In Japan, investors paid scant attention to the slashing by
Fitch IBCA of Japan's long-term local currency credit rating to AA+ from AAA late Thursday, as market participants had generally suspected such action in the last few weeks.
Japan's benchmark
Nikkei 225 index shed 64.85 points to 17,411.05, while the
Topix index, which includes all shares listed on the
Tokyo Stock Exchange's first section, lost 3.06 to 1591.60. The
Jasdaq small-cap index rose 1.03, or 1.2%, to 90.35, while the Nikkei
over-the-counter index gained 13.77 to 1787.90.
If the ratings news on Japan was largely ignored, the market took to heart words from Kurt Hellstrom, the chief executive of Sweden's
Ericsson, who said the high price of third-generation mobile phone operating licenses could cut into company profits. The high costs, Hellstrom added, could retard growth in the booming industry.
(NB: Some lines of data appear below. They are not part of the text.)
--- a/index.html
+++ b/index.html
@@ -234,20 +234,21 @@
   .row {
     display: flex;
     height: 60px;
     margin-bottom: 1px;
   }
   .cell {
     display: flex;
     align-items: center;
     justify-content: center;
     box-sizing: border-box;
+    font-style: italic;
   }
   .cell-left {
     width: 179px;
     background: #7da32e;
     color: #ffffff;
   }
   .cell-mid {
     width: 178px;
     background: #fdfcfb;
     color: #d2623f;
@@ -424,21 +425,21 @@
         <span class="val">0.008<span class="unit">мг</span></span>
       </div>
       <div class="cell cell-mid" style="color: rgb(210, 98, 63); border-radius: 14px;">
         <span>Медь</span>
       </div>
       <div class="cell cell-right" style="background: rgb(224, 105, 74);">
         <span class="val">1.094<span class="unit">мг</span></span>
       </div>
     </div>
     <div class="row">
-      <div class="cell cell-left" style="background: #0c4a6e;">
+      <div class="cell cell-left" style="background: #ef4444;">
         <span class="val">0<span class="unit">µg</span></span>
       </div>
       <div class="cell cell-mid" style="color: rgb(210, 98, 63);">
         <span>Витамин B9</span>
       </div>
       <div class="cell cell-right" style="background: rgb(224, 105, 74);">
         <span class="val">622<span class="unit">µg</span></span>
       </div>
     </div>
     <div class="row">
Japanese cellular phone part maker
Kyocera (KYO Quote) dropped 510 yen, or 2.8%, to 17,990 ($170.36), while
NTT DoCoMo, Japan's largest mobile phone group, shed 140,000, or 4.7%, to 2.87 million. Other large-cap tech shares were generally weaker, with
Sony (SNE Quote) shedding 200, or 2.0%, to 9900, while
Softbank lost 100 to 14,400.
Construction, paper and other domestic Japanese cyclicals continued to draw in buying from mutual funds, possibly including six new funds targeting low-priced shares. Many investors are hoping that Tuesday's release of the
Bank of Japan's June tankan survey on corporate sentiment will show that the general economy is improving. Building giant
Kumagai Gumi jumped 11, or 20.8%, to 64.
The dollar edged slightly higher against the yen to fetch 105.59, a move dealers attributed to the Fitch ratings action. In reducing the rating, Fitch cited concerns over economic recovery in the household sector, as well as Japan's expanding public sector debt.
Hong Kong's
Hang Seng index fell 131.02 points to 16,155.78, also on worries over the future profits of mobile phone operators.
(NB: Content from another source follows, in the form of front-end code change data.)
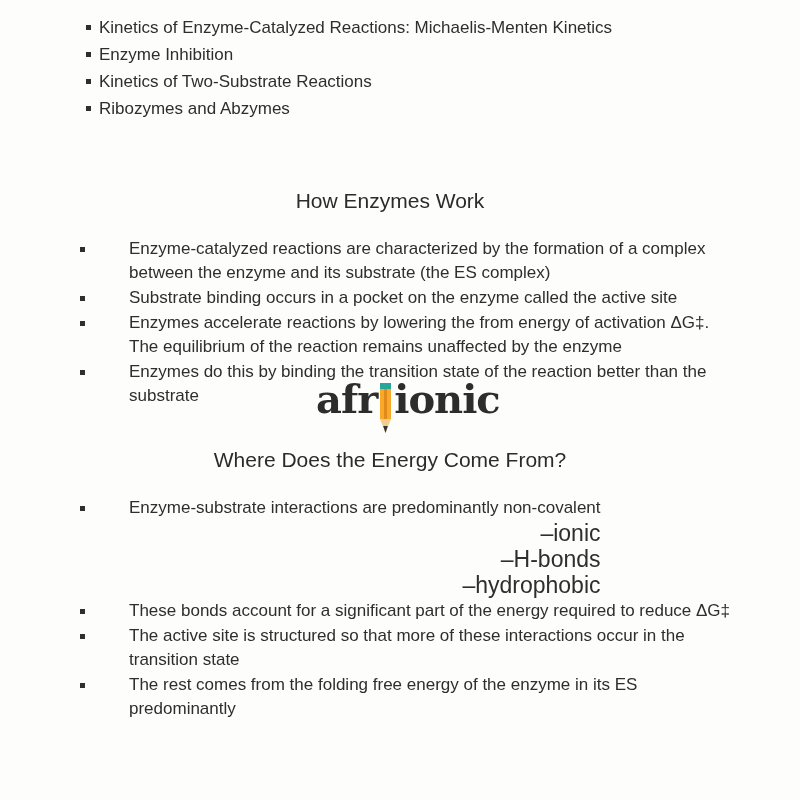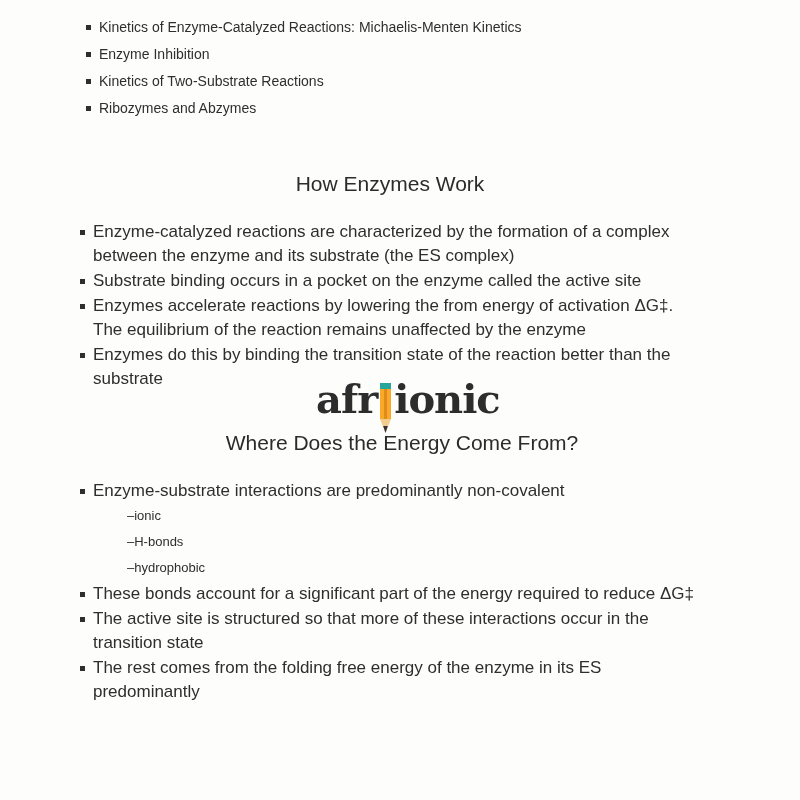--- a/index.html
+++ b/index.html
@@ -18,65 +18,67 @@
   }
 
   
   .intro-list {
     margin: 0;
     padding: 14px 0 0 86px;
   }
   .intro-item {
     display: flex;
     line-height: 27px;
-    font-size: 14px;
+    font-size: 17px;
   }
 
   .sq {
     flex: none;
     width: 5px;
     height: 5px;
     background: #2e2e2e;
     margin-right: 8px;
     margin-top: 11px;
   }
 
   
   .slide-title {
     width: 780px;
     text-align: center;
     font-size: 21px;
     line-height: 28px;
     color: #2b2b2b;
   }
-  .title-how { margin-top: 48px; }
-  .title-energy { margin-top: 38px; padding-left: 12px; }
+  .title-how { margin-top: 65px; }
+  .title-energy { margin-top: 38px; }
 
   
   .bullets {
     margin-top: 22px;
     padding-left: 80px;
     width: 650px;
   }
   .bullet {
     display: flex;
     margin-bottom: 1px;
+    gap: 36px;
   }
   .bullet .sq { margin-top: 10px; }
   .bl { min-width: 0; }
   .line {
     font-size: 17px;
     line-height: 24px;
     white-space: nowrap;
   }
   .subline {
-    font-size: 13px;
+    font-size: 23px;
     line-height: 26px;
     padding-left: 34px;
     white-space: nowrap;
+    text-align: right;
   }
 
   
   .watermark {
     position: absolute;
     left: 316px;
     top: 378px;
     display: inline-flex;
     pointer-events: none;
   }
Cable & Wireless HKT (HKT Quote) fell HK$0.25, or 1.4%, to 17.25 ($2.21), while
Hutchison Whampoa (HUWHY Quote) shed 0.25 to 99.25.
China Mobile (CHL Quote), formerly known as China Telecom, lost 3.00, or 4.2%, to 69.25. The firm said it would reduce its board lot size to 500 shares from the current 2000.
Interest rate-sensitive stocks rose after the U.S. Federal Reserve left rates unchanged this week. Banking group
HSBC (HBC Quote) picked up 2.00, or 2.3%, to 89.25, on hopes of an earnings surprise at the firm's July 31 interim announcement. Property shares were also higher, with
Cheung Kong rising 1.50, or 1.8%, to 86.75, and
Sun Hung Kai Properties (SUHJY Quote) gaining 2.25, or 4.2%, to 56.50.
Elsewhere in Asia, Korea's
Kospi index rose 2.32 to 821.22, while Taiwan's
TWSE index jumped 144.20, or 1.8%, to 8265.09 after falling to a six-month low on Thursday.